▸ **Source material**:
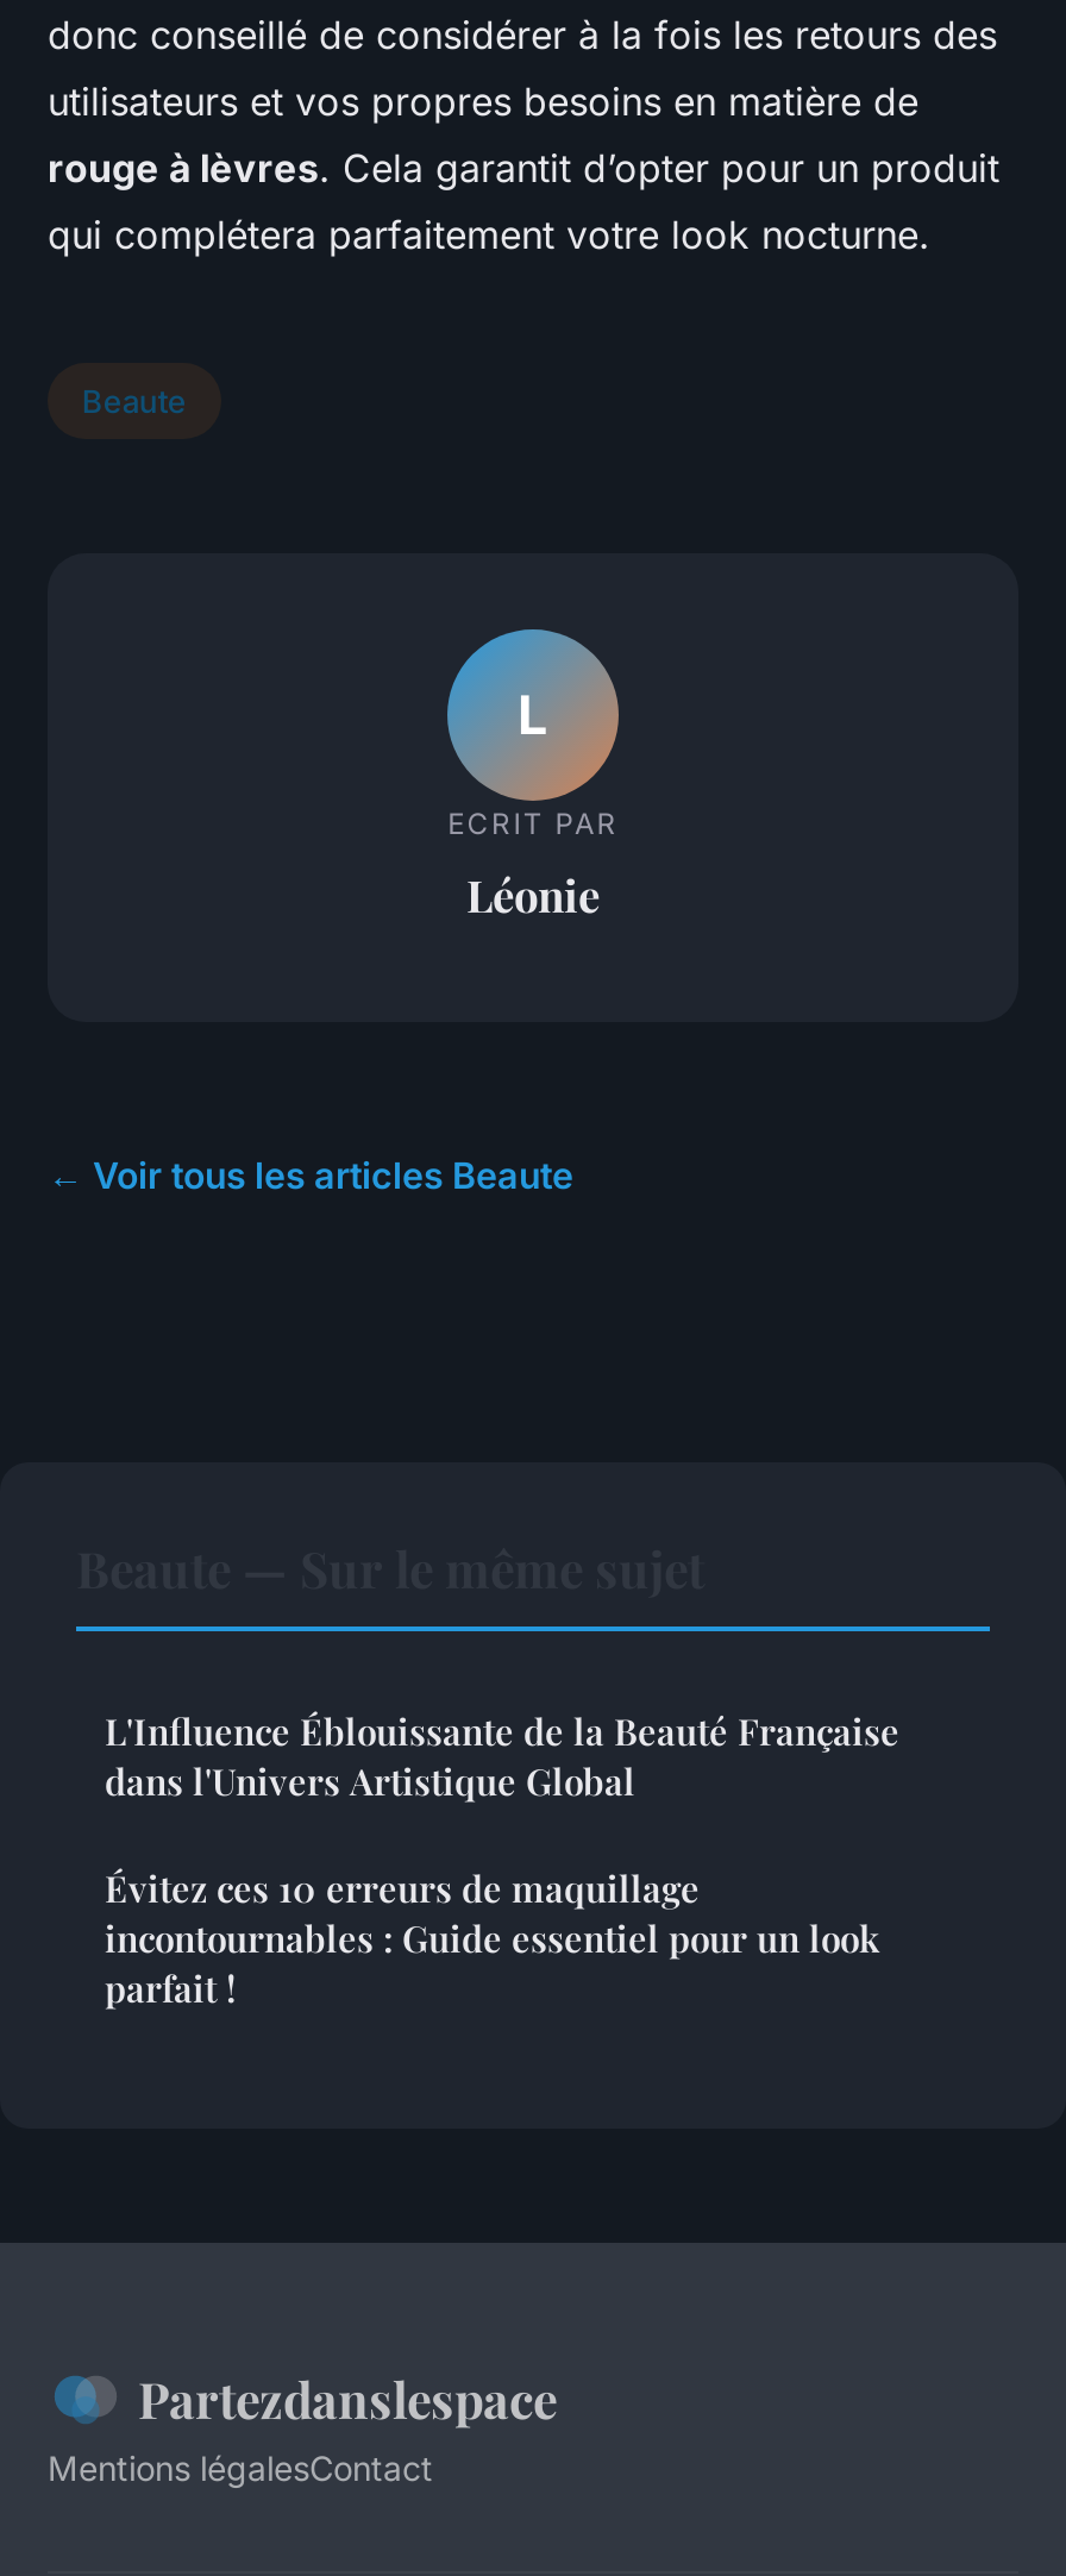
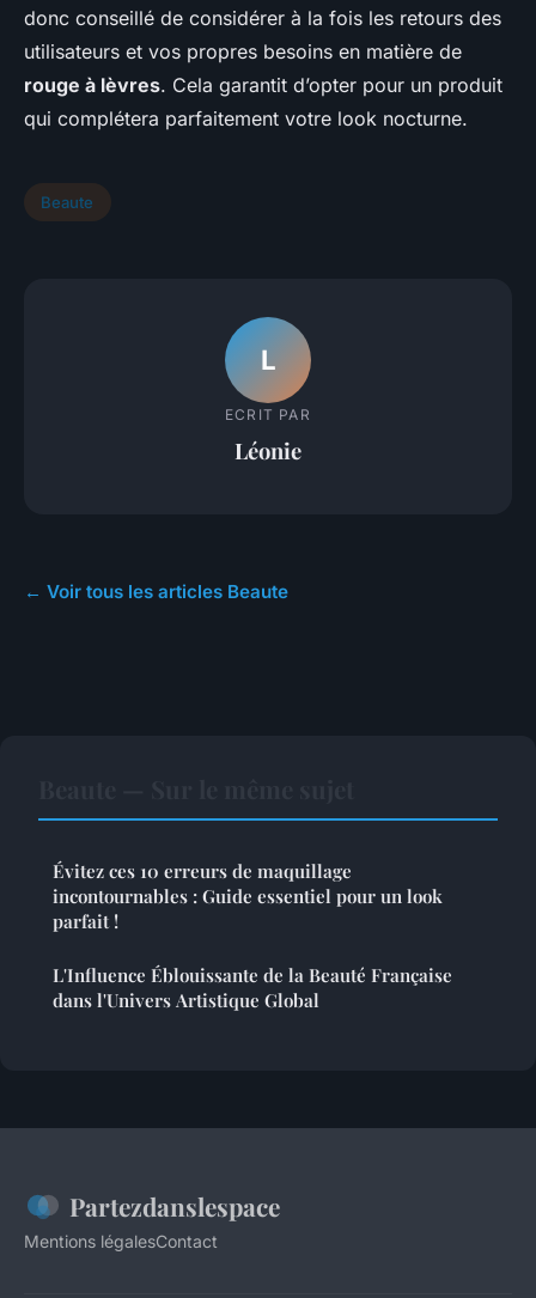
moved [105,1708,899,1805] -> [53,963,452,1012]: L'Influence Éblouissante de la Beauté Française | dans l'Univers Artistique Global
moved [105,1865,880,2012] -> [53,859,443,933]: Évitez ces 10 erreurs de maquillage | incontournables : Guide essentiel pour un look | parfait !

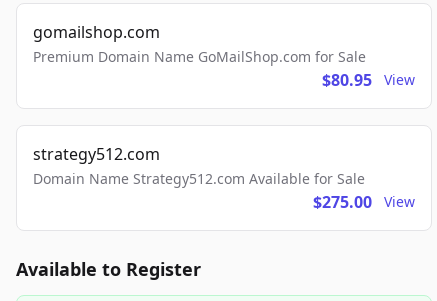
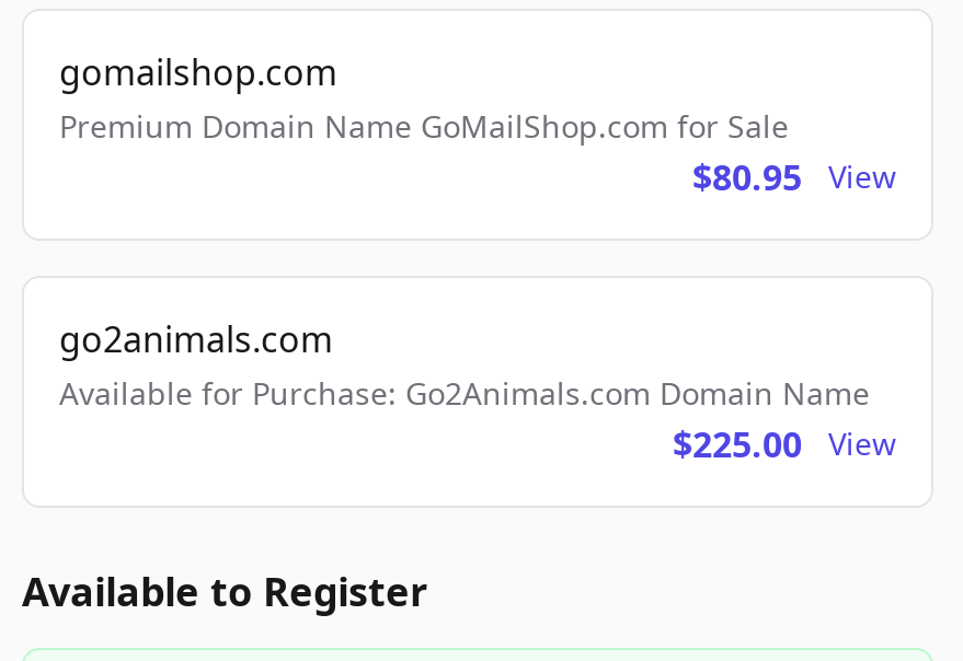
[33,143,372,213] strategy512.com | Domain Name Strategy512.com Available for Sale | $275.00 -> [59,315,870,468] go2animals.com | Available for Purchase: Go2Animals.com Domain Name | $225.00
...
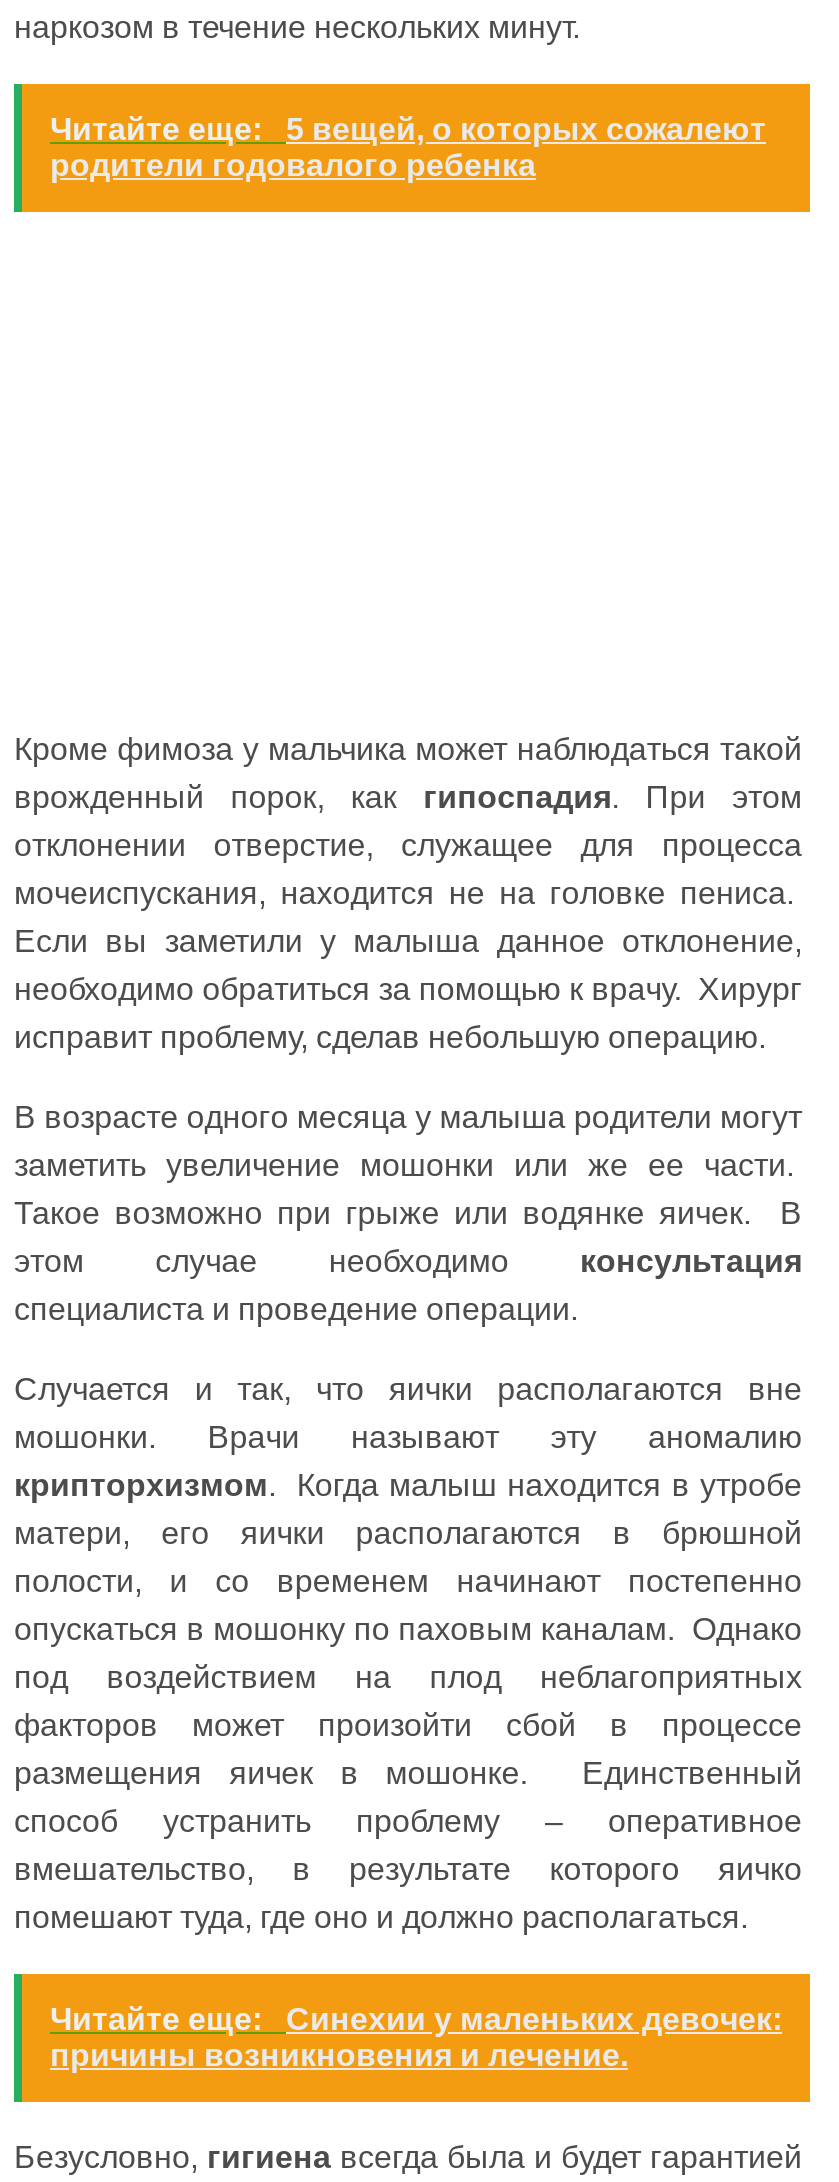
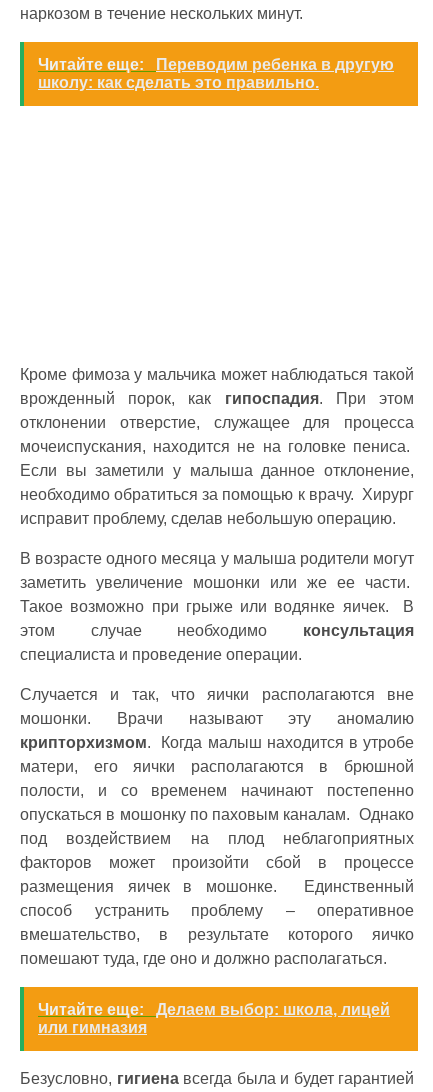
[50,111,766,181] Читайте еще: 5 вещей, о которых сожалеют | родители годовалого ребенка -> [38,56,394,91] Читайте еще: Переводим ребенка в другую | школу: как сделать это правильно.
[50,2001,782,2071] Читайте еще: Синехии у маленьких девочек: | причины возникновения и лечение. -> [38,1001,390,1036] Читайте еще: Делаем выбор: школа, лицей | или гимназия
...
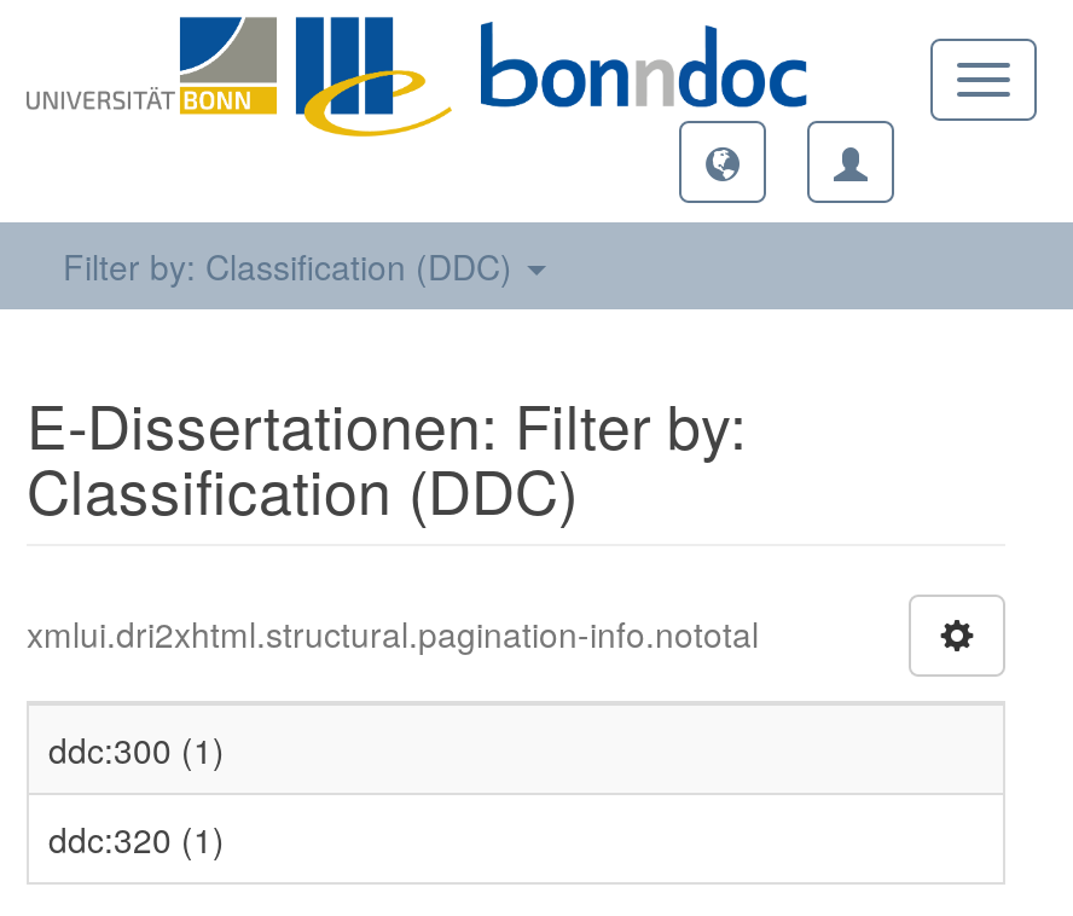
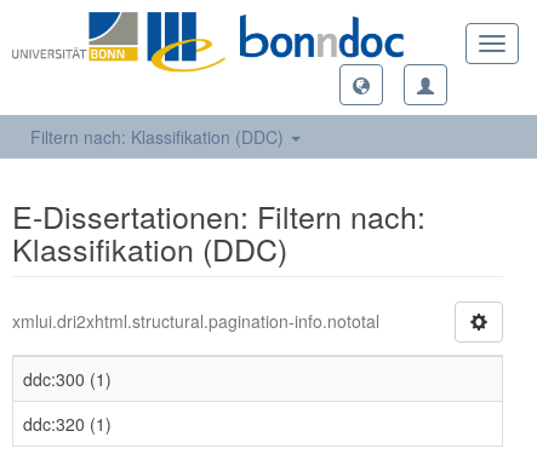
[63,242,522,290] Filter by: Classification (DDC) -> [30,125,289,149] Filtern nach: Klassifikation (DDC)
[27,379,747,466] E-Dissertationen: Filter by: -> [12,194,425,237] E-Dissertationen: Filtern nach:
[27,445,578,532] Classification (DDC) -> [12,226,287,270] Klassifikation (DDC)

▸ **Exercise instructions**: Write out exactly the run of lines above that starts at the line containing "moved [105,1708,899,1805] ->" and ends at the line containing "[33,143,372,213] strategy512.com |". Include both, and leave the pictures out.

▸ **Reply to the exercise**:
moved [105,1708,899,1805] -> [53,963,452,1012]: L'Influence Éblouissante de la Beauté Française | dans l'Univers Artistique Global
moved [105,1865,880,2012] -> [53,859,443,933]: Évitez ces 10 erreurs de maquillage | incontournables : Guide essentiel pour un look | parfait !

[33,143,372,213] strategy512.com | Domain Name Strategy512.com Available for Sale | $275.00 -> [59,315,870,468] go2animals.com | Available for Purchase: Go2Animals.com Domain Name | $225.00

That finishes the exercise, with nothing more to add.